Tuesday, October 4, 2011

sand

I see people with enough money to travel, or to live comfortably, who don't seem to have a care in the world about the limited supply of rice in their cupboard or how they will put gas in their cars. I see people who wear nice clothes and use fancy phones (Ok, I have an iphone, but still.....), who buy name brand products at the grocery store without worrying about the little bit of extra money they are spending that may be frivelous (does anyone really NEED that high end sugar? It's FUCKING SUGAR!)

It feels like someone is rubbing sand in my face......slowly and firmly.

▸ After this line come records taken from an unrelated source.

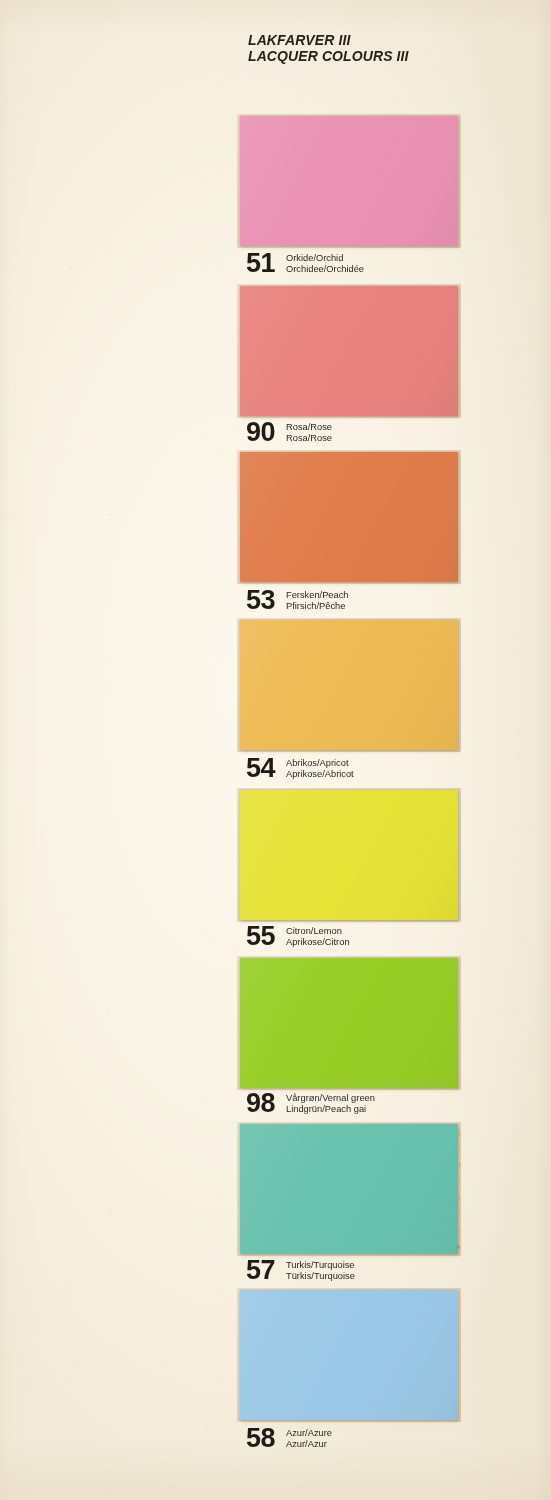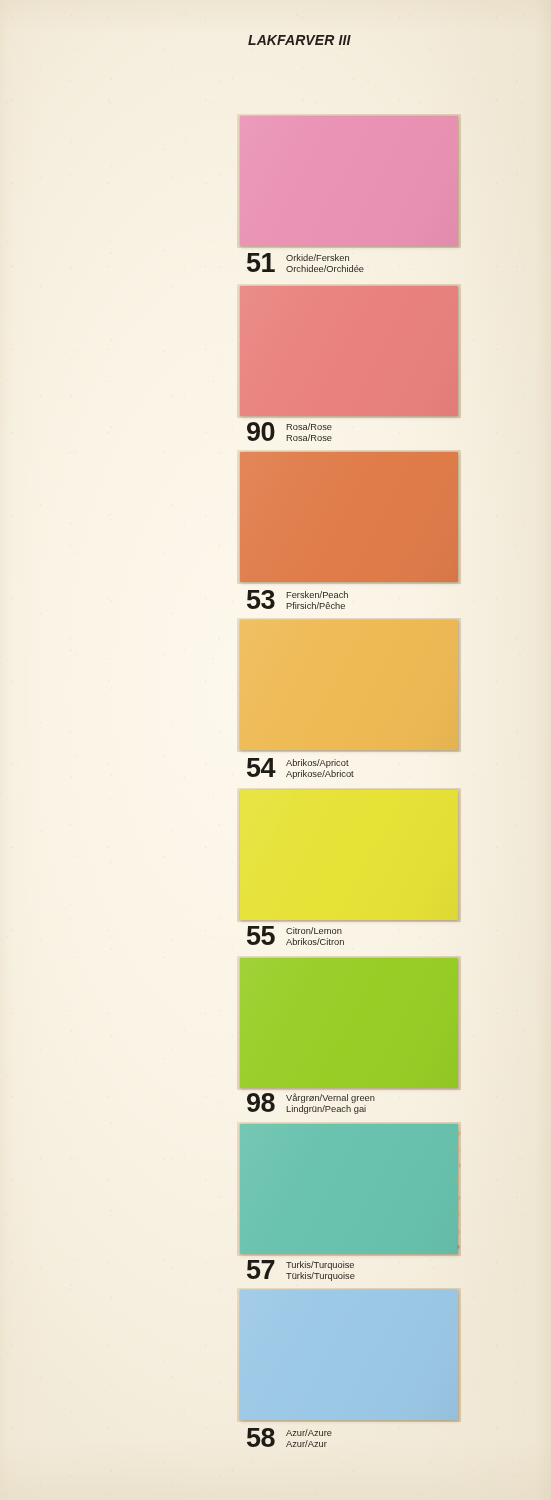--- a/index.html
+++ b/index.html
@@ -181,6 +181,7 @@
 
   <div id="title-block">
     <div class="title-line">LAKFARVER III</div>
+    <div class="title-line">LACQUER COLOURS III</div>
   </div>
 
   <div id="rows">

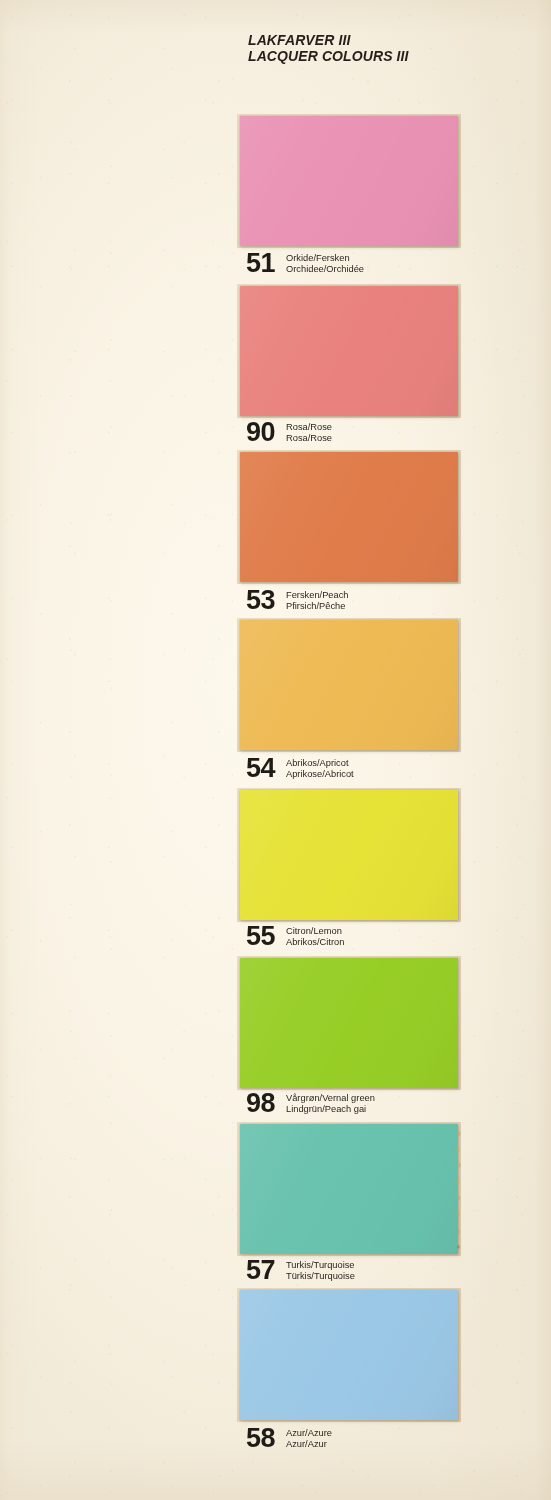--- a/index.html
+++ b/index.html
@@ -193,7 +193,7 @@
         <div class="caption" style="top: 252px;">
           <div class="caption-number">51</div>
           <div class="caption-names">
-            <div class="caption-line">Orkide/Fersken</div>
+            <div class="caption-line">Orkide/Orchid</div>
             <div class="caption-line">Orchidee/Orchidée</div>
           </div>
         </div>

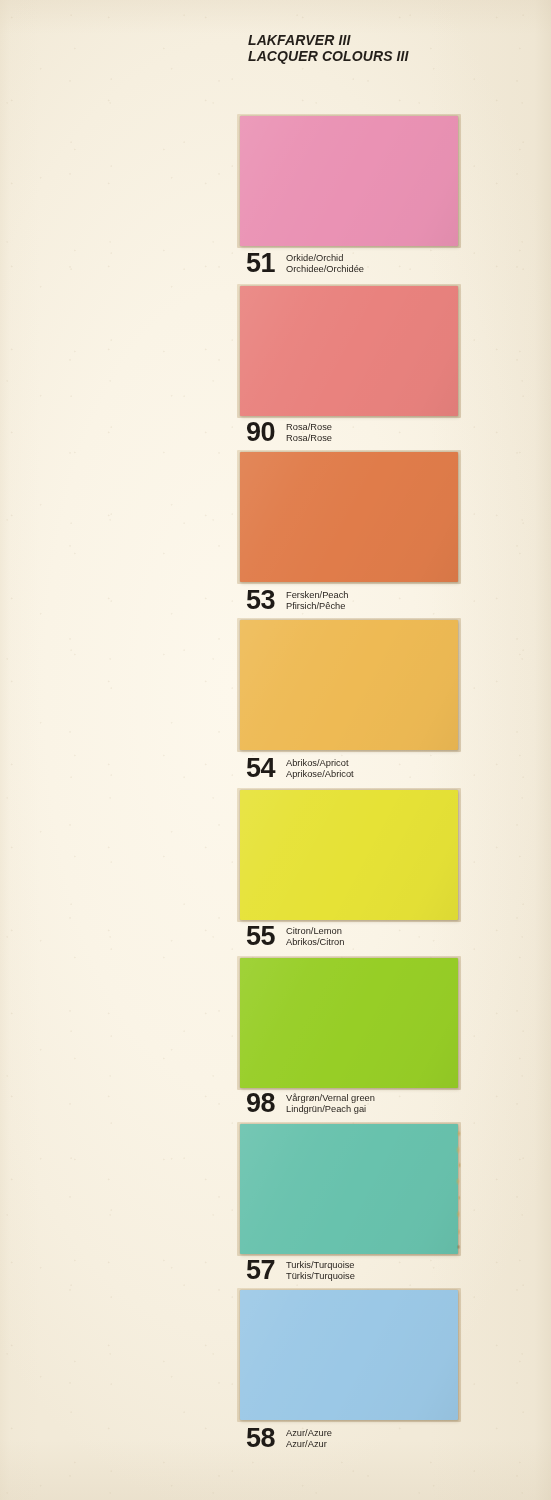--- a/index.html
+++ b/index.html
@@ -246,7 +246,7 @@
           <div class="caption-number">55</div>
           <div class="caption-names">
             <div class="caption-line">Citron/Lemon</div>
-            <div class="caption-line">Abrikos/Citron</div>
+            <div class="caption-line">Aprikose/Citron</div>
           </div>
         </div>
       </div>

On one hand, I'm glad to see people not seeming to have to worry about how to get the things they'll need in life. I've always made due with the little that I have, and have been able to make a mountain out of the proverbial mole hill. But on the other hand, it seems really unfair in some ways that so many people seem to have it so fucking easy. I've never had means, I've done without many times in my life. I'm feeling a bit impatient at this moment, wishing that this would just pass so I could live comfortably without worrying about money. But I know that will be a long process, and I'll go through many dark moments before I get where I need to be.

I think I just wish I didn't have to worry about the financial security of myself and those I love anymore. I'm vowing to change that for myself and those I love, but I know it won't be an overnight thing. I want to be able to provide for once, rather than just survive.

I guess we'll see how it all plays out.